2011 was the hottest summer on record in Texas, when a blistering heat wave combined with a brutal drought to lash the state with impacts that included agricultural losses approaching $8 billion.
In the immediate prelude to the just-starting summer, May 2022 was hotter in Texas than May 2011, Coleman noted.
“If the next three months continue with very limited rainfall (and no significant impacts from hurricanes) there’s support for the summer of 2022 to at least approach the Summer 2011 extremes.”
Temperatures of 105 and even higher should occur frequently, he predicted.
The prospects for significant rainfall aren’t encouraging. At least two-thirds of the state has been experiencing drought conditions of varying severity since the first of the year. In the U.S Drought Monitor’s latest report, released June 16, drought was affecting 80 percent of Texas – an area with about 19.3 million residents.

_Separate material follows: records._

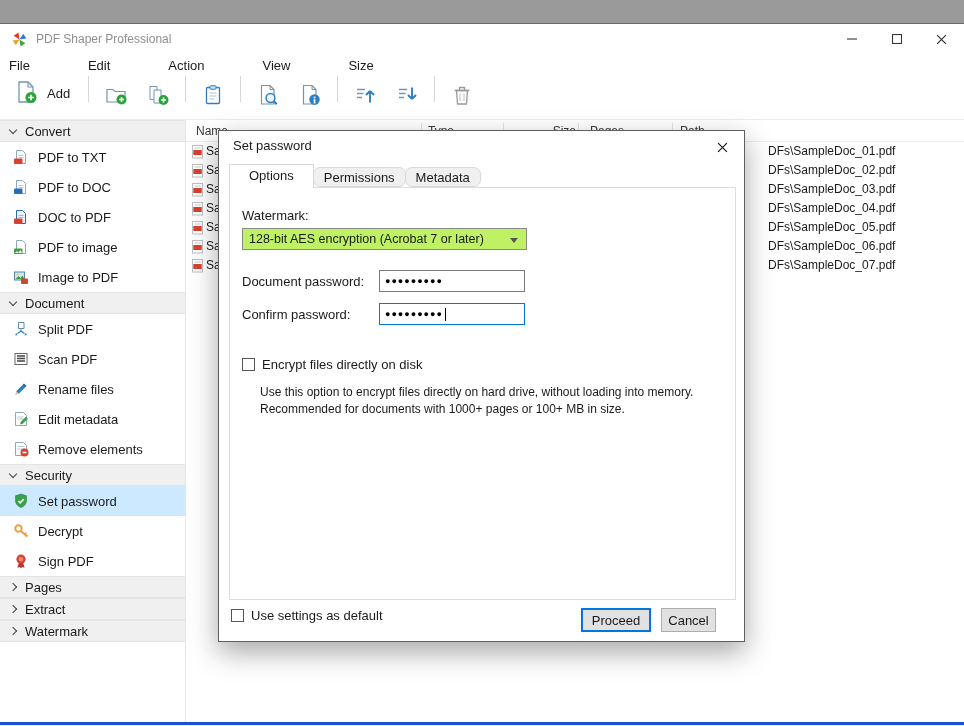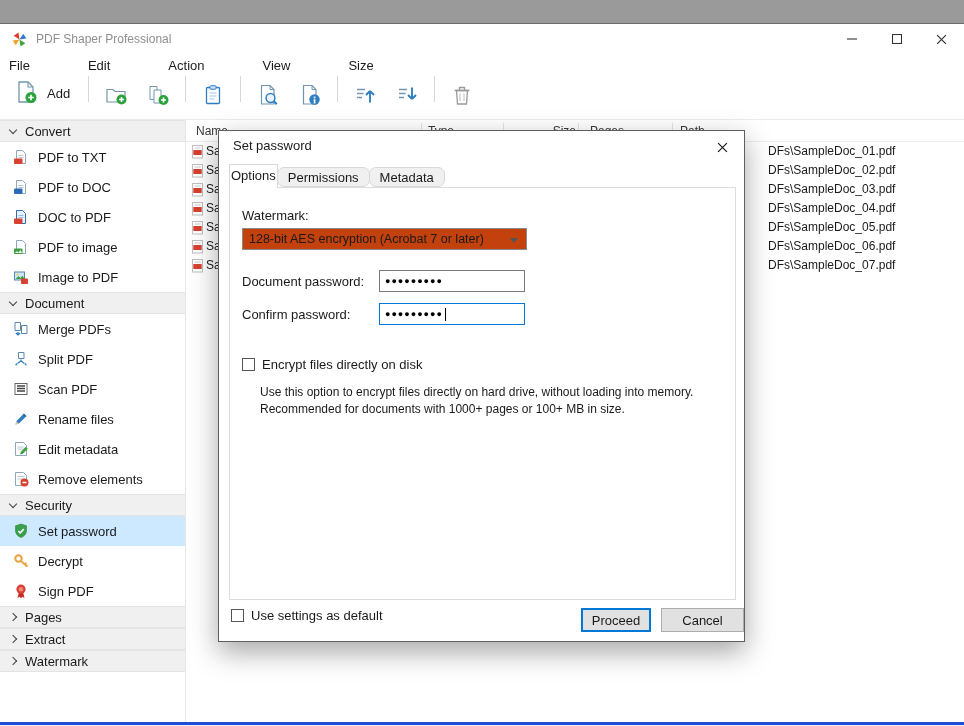--- a/index.html
+++ b/index.html
@@ -67,27 +67,27 @@
   .dialog { position:absolute; left:218px; top:106px; width:527px; height:512px; background:#fff;
             border:1px solid #5f5f5f; box-shadow:0 10px 26px rgba(0,0,0,.35); z-index:10; }
   .dlg-title { position:absolute; top:0; left:0; right:0; height:30px; }
   .dlg-title-text { position:absolute; left:14px; top:7px; font-size:13px; }
   .dlg-close { position:absolute; right:8px; top:5px; width:28px; height:22px; display:flex;
                align-items:center; justify-content:center; }
   .tabstrip { position:absolute; left:10px; top:33px; height:23px; display:flex; align-items:flex-end; z-index:2; }
   .tab { height:20px; line-height:20px; padding:0 10px; background:#f0f0f0;
          border:1px solid #d9d9d9; font-size:13px; }
   .tab + .tab { margin-left:-1px;border-radius:7px; }
-  .tab.active { height:24px; line-height:22px; margin-bottom:-1px; padding:0 1px; background:#fff;
+  .tab.active { height:24px; line-height:22px; margin-bottom:-1px; padding:0 19px; background:#fff;
                 border-bottom:none; position:relative; z-index:3; }
   .tabpage { position:absolute; left:10px; top:56px; width:507px; height:413px;
              border:1px solid #dcdcdc; background:#fff; z-index:1; }
   .lbl { position:absolute; font-size:13px; }
   .lbl-enc    { left:12px; top:20px; }
-  .combo { position:absolute; left:12px; top:40px; width:285px; height:22px; background:#c2410c;
+  .combo { position:absolute; left:12px; top:40px; width:285px; height:22px; background:#bef264;
            border:1px solid #8a8a8a; display:flex; align-items:center; padding-left:6px;
            font-size:12.5px; }
   .combo-arrow { position:absolute; right:8px; top:9px; width:0; height:0;
                  border-left:4px solid transparent; border-right:4px solid transparent;
                  border-top:5px solid #555; }
   .lbl-docpw  { left:12px; top:86px; }
   .lbl-confpw { left:12px; top:119px; }
   .textbox { position:absolute; width:146px; height:22px; background:#fff; border:1px solid #7a7a7a;
              display:flex; align-items:center; padding-left:5px; font-size:9px; font-weight:bold;
              letter-spacing:1px; color:#000; }
@@ -97,21 +97,21 @@
   .caret { width:1px; height:13px; background:#000; margin-left:2px; }
   .chkrow { display:flex; align-items:center; gap:7px; font-size:13px; }
   .cb { width:13px; height:13px; background:#fff; border:1px solid #555; flex:0 0 13px; }
   .chk-disk { position:absolute; left:12px; top:169px; }
   .help { position:absolute; left:30px; top:196px; width:472px; font-size:12px; line-height:17px;
           white-space:nowrap; overflow:hidden; }
   .chk-default { position:absolute; left:12px; top:477px; }
   .btn { position:absolute; height:24px; background:#e1e1e1; border:1px solid #adadad;
          font-size:13px; display:flex; align-items:center; justify-content:center; }
   .btn-proceed { left:362px; top:477px; width:70px; border:2px solid #0078d7; }
-  .btn-cancel  { left:442px; top:477px; width:83px; }
+  .btn-cancel  { left:442px; top:477px; width:55px; }
 </style>
 </head>
 <body>
 
 <svg width="0" height="0" style="position:absolute">
   <defs>
     <g id="pdfico">
       <rect x="0.5" y="0.5" width="10" height="12.5" fill="#fff" stroke="#c0c0c0"></rect>
       <path d="M2.5 3h6" stroke="#cfcfcf"></path>
       <rect x="1.3" y="5" width="8.4" height="5" fill="#d8402f"></rect>
@@ -282,28 +282,20 @@
       </svg>
       <span>Image to PDF</span>
     </div>
 
     <div class="sec-header">
       <span class="chev down"></span>
       <span>Document</span>
     </div>
     <div class="side-item">
       <svg class="si" viewBox="0 0 16 16">
-        <path d="M2 1.5h5.5v8H2z" fill="#fff" stroke="#5b87a8"></path>
-        <path d="M8.5 4.5H14v8H8.5z" fill="#fff" stroke="#5b87a8"></path>
-        <path d="M5 11v3M5 14l-2-2M5 14l2-2" fill="none" stroke="#2e7fc2" stroke-width="1.3"></path>
-      </svg>
-      <span>Merge PDFs</span>
-    </div>
-    <div class="side-item">
-      <svg class="si" viewBox="0 0 16 16">
         <path d="M5.5 1.5h5.5v6H5.5z" fill="#fff" stroke="#5b87a8"></path>
         <path d="M8 8.5v1.5M8 10l-3.5 2.5M8 10l3.5 2.5" fill="none" stroke="#2e7fc2" stroke-width="1.3"></path>
         <path d="M3.3 11.8l1.2 2.4H2.1z" fill="#2e7fc2"></path>
         <path d="M12.7 11.8l1.2 2.4h-2.4z" fill="#2e7fc2"></path>
       </svg>
       <span>Split PDF</span>
     </div>
     <div class="side-item">
       <svg class="si" viewBox="0 0 16 16">
         <rect x="2" y="2.5" width="12" height="11" fill="#fff" stroke="#666"></rect>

A lingering La Niña, latest manifestation of a cyclical weather pattern, has set the stage for a rainfall shortfall, as Texas Climate News reported in January that it was likely to do: “The threat ramps up for a hot, dry La Niña spring in Texas.”
As summer now commences, the continuing La Niña, which Coleman noted is “commonly associated with drought in Texas,” is forecast to run at least through the summer months and into fall, he told the ERCOT board.
Extremely hot weather this summer, even a possible re-run of 2011’s record heatwave and drought, shouldn’t surprise anyone who’s been paying attention to climate scientists’ findings and warnings.
As Texas Climate News contributing editor Bob Henson (a journalist and meteorologist) reported last August, the latest overview assessment by the Intergovernmental Panel on Climate Change, then just issued, focused on what Henson called “the multi-pronged threat of compound extremes” resulting from global heating.
One example of these layered weather extremes in that 2021 IPCC report was “hot droughts” – “the increased tendency for record heat and severe dryness to occur in sync, as they did across Texas to dire effect during 2011,” he wrote.
A report released in 2020 by state climatologist John Nielsen-Gammon’s office projected that by the bicentennial of Texas’ founding in 2036, the state will see increases in both average temperatures and the number of days with high readings over 100:
“…Average Texas temperatures in 2036 should be expected to be about 1.6 degrees F warmer than the 2000-2018 average and 3.0 degrees F warmer than the 1950-1999 average. This would make a typical year around 2036 warmer than all but the absolute warmest year experienced in Texas during 1895-2018.”
ERCOT has been subjected to hugely increased critical scrutiny about the Texas grid’s ability to withstand extreme weather ever since Winter Storm Uri resulted in massive and deadly power outages across Texas in February 2021.
If there is one piece of potentially good news in Coleman’s summer forecast regarding the ERCOT-managed grid’s resilience in the extreme heat that’s forecast for this summer, it relates to wind power.
His report noted that stronger-than-average winds are projected in coming months in West Texas. That’s the heart of Texas’ burgeoning wind-power industry, which can help bolster electricity production when gas-fired plants fail.
Independent experts concluded that failures of gas plants and related infrastructure were by far “the primary culprit” in the February 2021 outages, although Gov. Greg Abbott and other politicians had wrongly attempted to blame the crisis on problems with wind generation.
Bill Dawson is founding editor of Texas Climate News.